The document does offer some useful guidelines and suggestions. Some that have been around for quite some time in the relevant literature of the field of digital libraries but also in the field of digital repositories in general. It’s nice to have metadata crosswalks, metadata guides and metadata templates as supporting material for annotators. It’s nice to use automated methods and linked open data to try and incorporate additional metadata to resources (we may as well ruin them while trying to do so). We know that metadata should be standardized and also useful and meaningful to users. We fully understand the need for open licences for metadata as well, to make sure that content is used across platforms and value is added to it. But where’s the epiphany in all this? I think that the findings are a nice first step,and that the epiphany will surely follow!
We have already figured out the fact that “manual” is something you can’t do without when it comes to metadata. I mean, you don’t create content automatically, why should the metadata that describe the content you create be 100% automated? The need for automation-supported manual processes for metadata quality assurance is clear. It’s nice to see that more and more people accepting metadata as an integral part of each resource and not a “by-product” of a digitization/preservation process (really loved the concept introduced in the report). Although, capturing the by-products of the resource use, maybe a key for better quality rather than the cause of the problem.
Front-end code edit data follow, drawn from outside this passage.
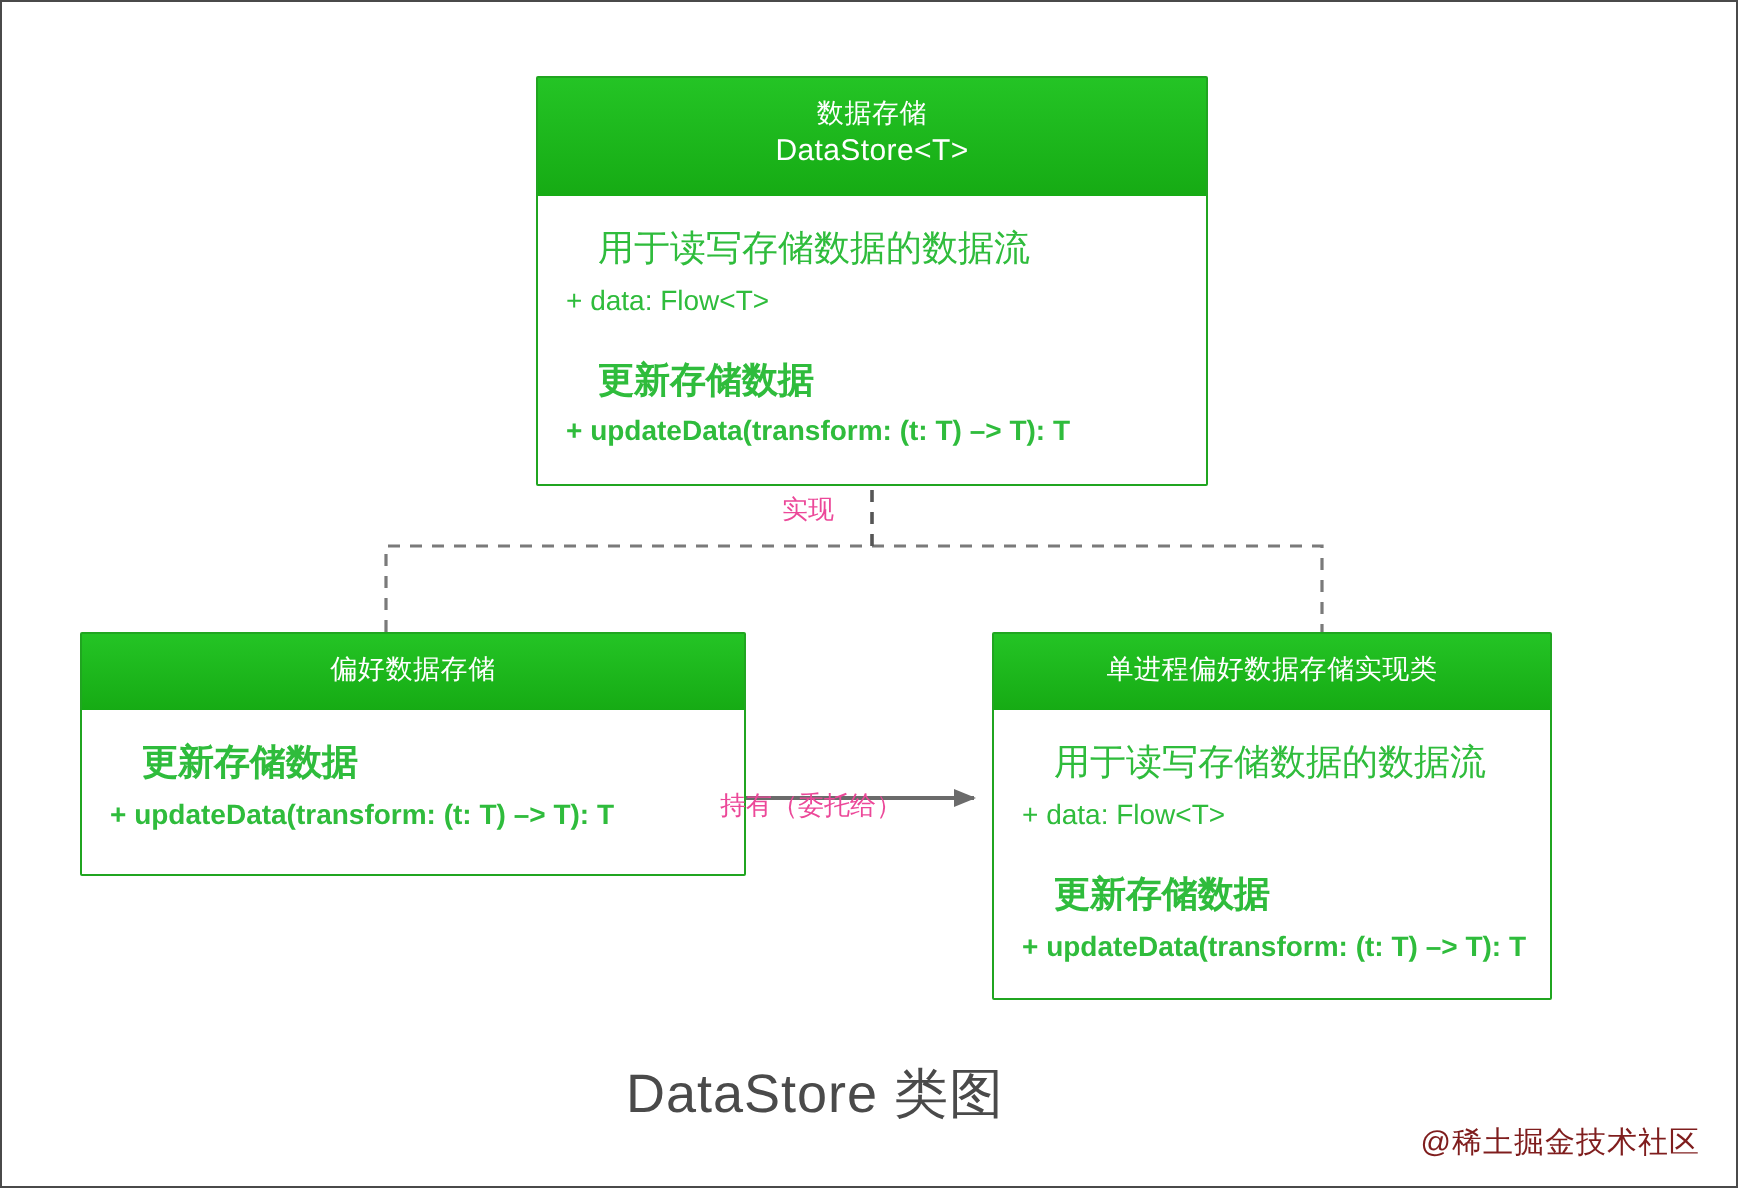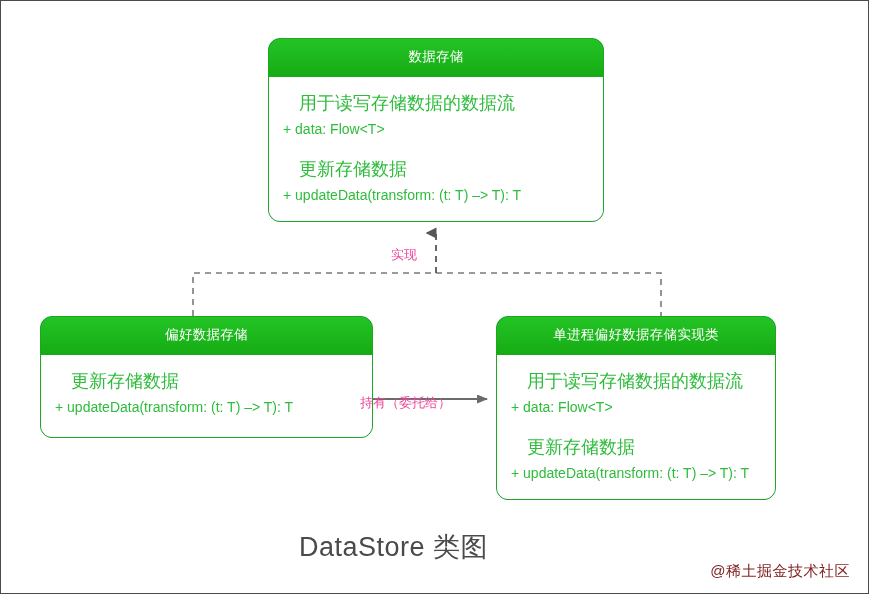"数据存储" .uml-box { border-radius: 12px -> 1px }
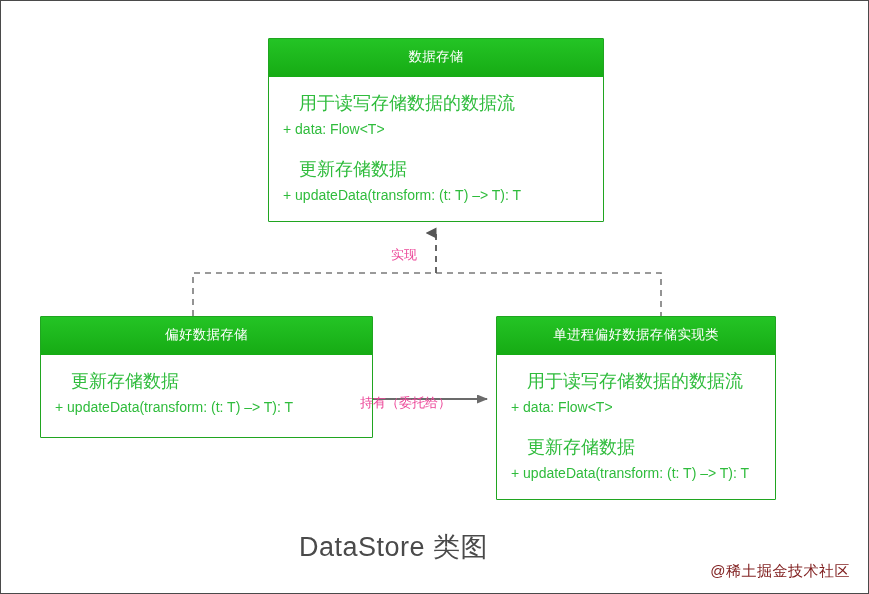"DataStore<T>" span.en { html: none -> <span>DataStore&lt;T&gt;</span> }
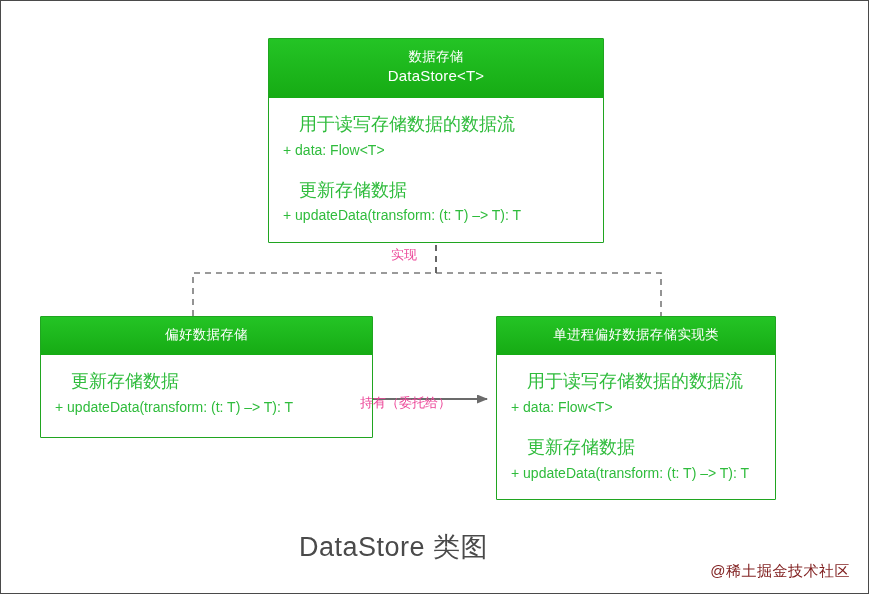"更新存储数据" .member:last-child { font-weight: none -> bold }
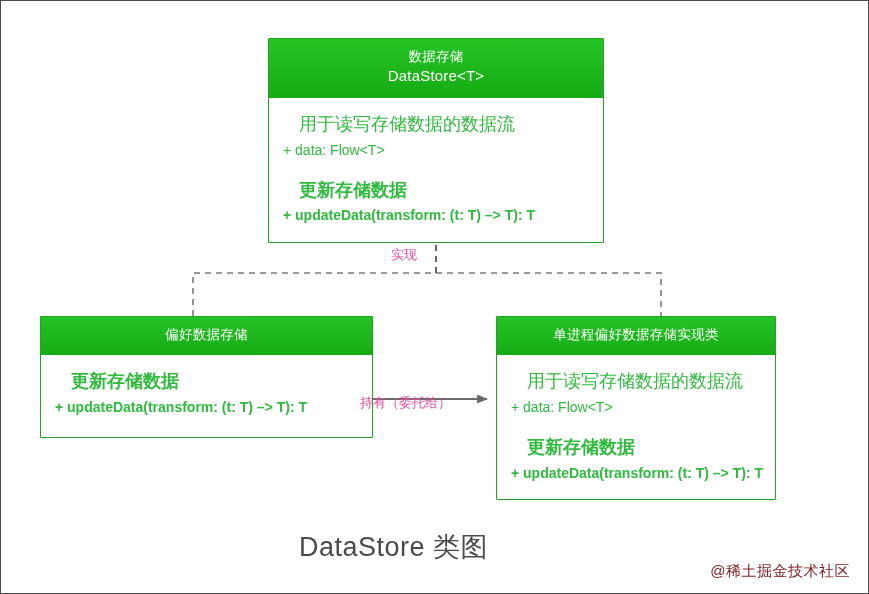"DataStore 类图" #figure-title { padding-left: none -> 14px }
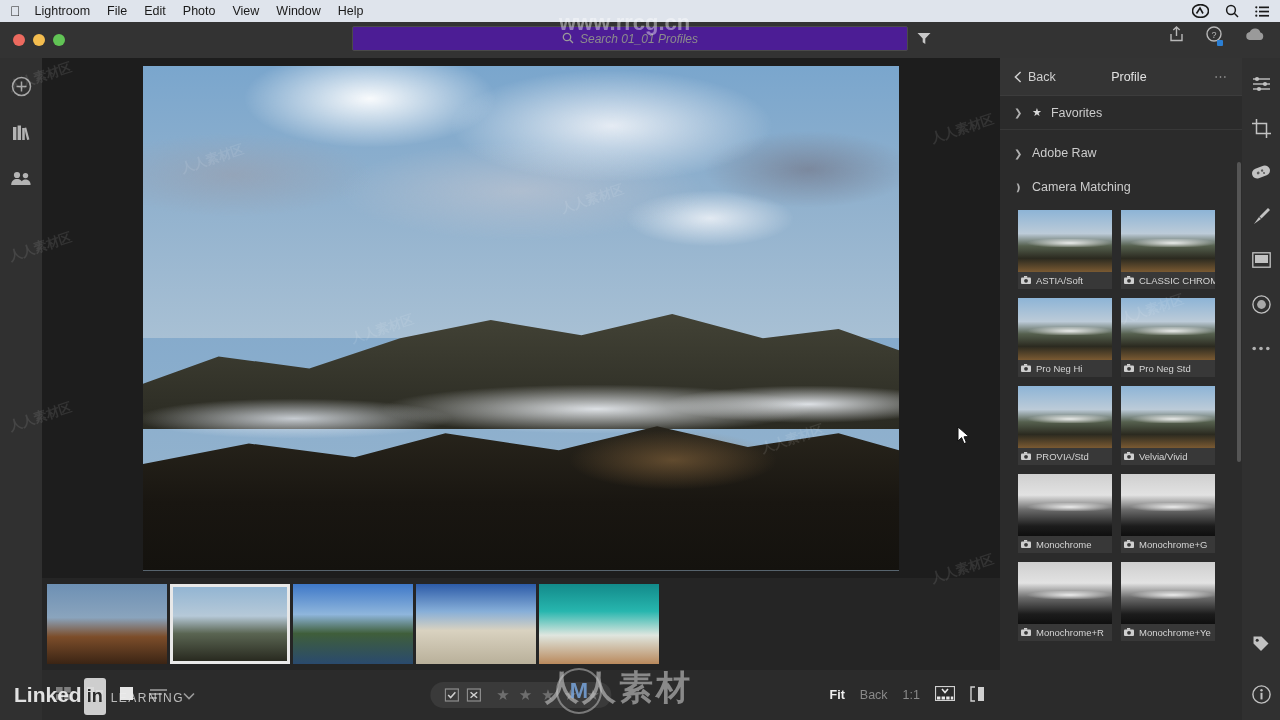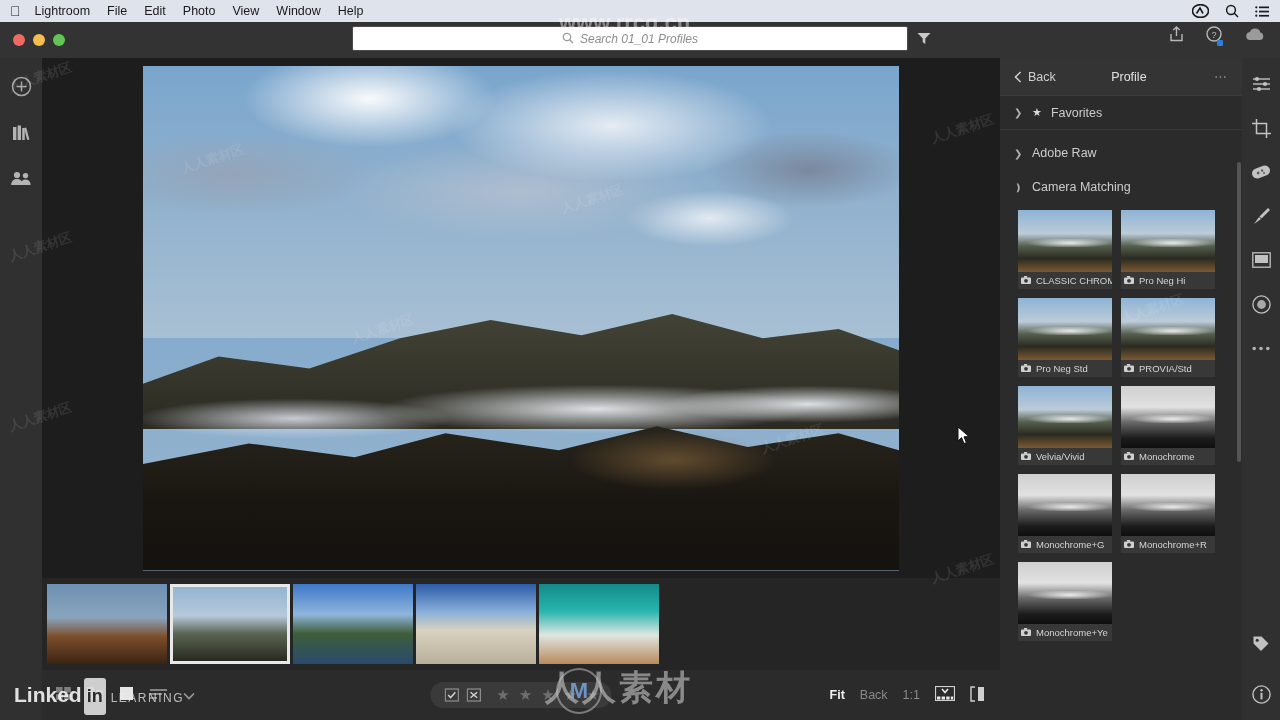"Search 01_01 Profiles" .searchbox { background: #ffffff -> #4c1d95 }
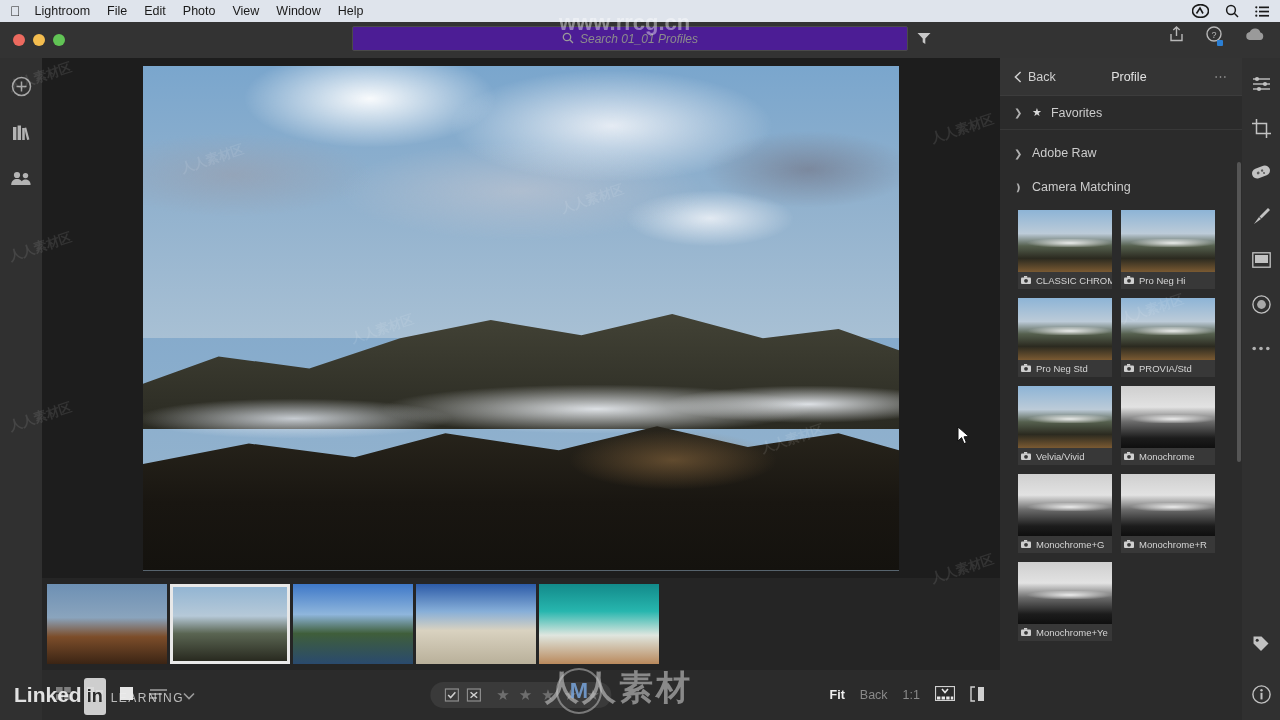"ASTIA/Soft" div.pcard { html: none -> <div> <div> <div></div> </div> <div> <span><svg> <rect></rect> <rect></rect> <circle></circle> </svg></span> <span>ASTIA/Soft</span> </div> </div> }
The other statement that caught my eye was in the conclusion of the report, stating that: “Having first established what metadata quality is in this context, we can now go further, investigating how to improve or measure metadata quality in the future“. It seems to me that you can define metadata quality as a starting point, but you can never completely define it, unless you manage to define measures and metrics. And then, you can validate your claims on quality once you use your metrics and measures to adequately assess it and maybe improve it. Having said that, I am really looking forward to the next outcomes of the Task Force to see the ideas on metadata quality assessment.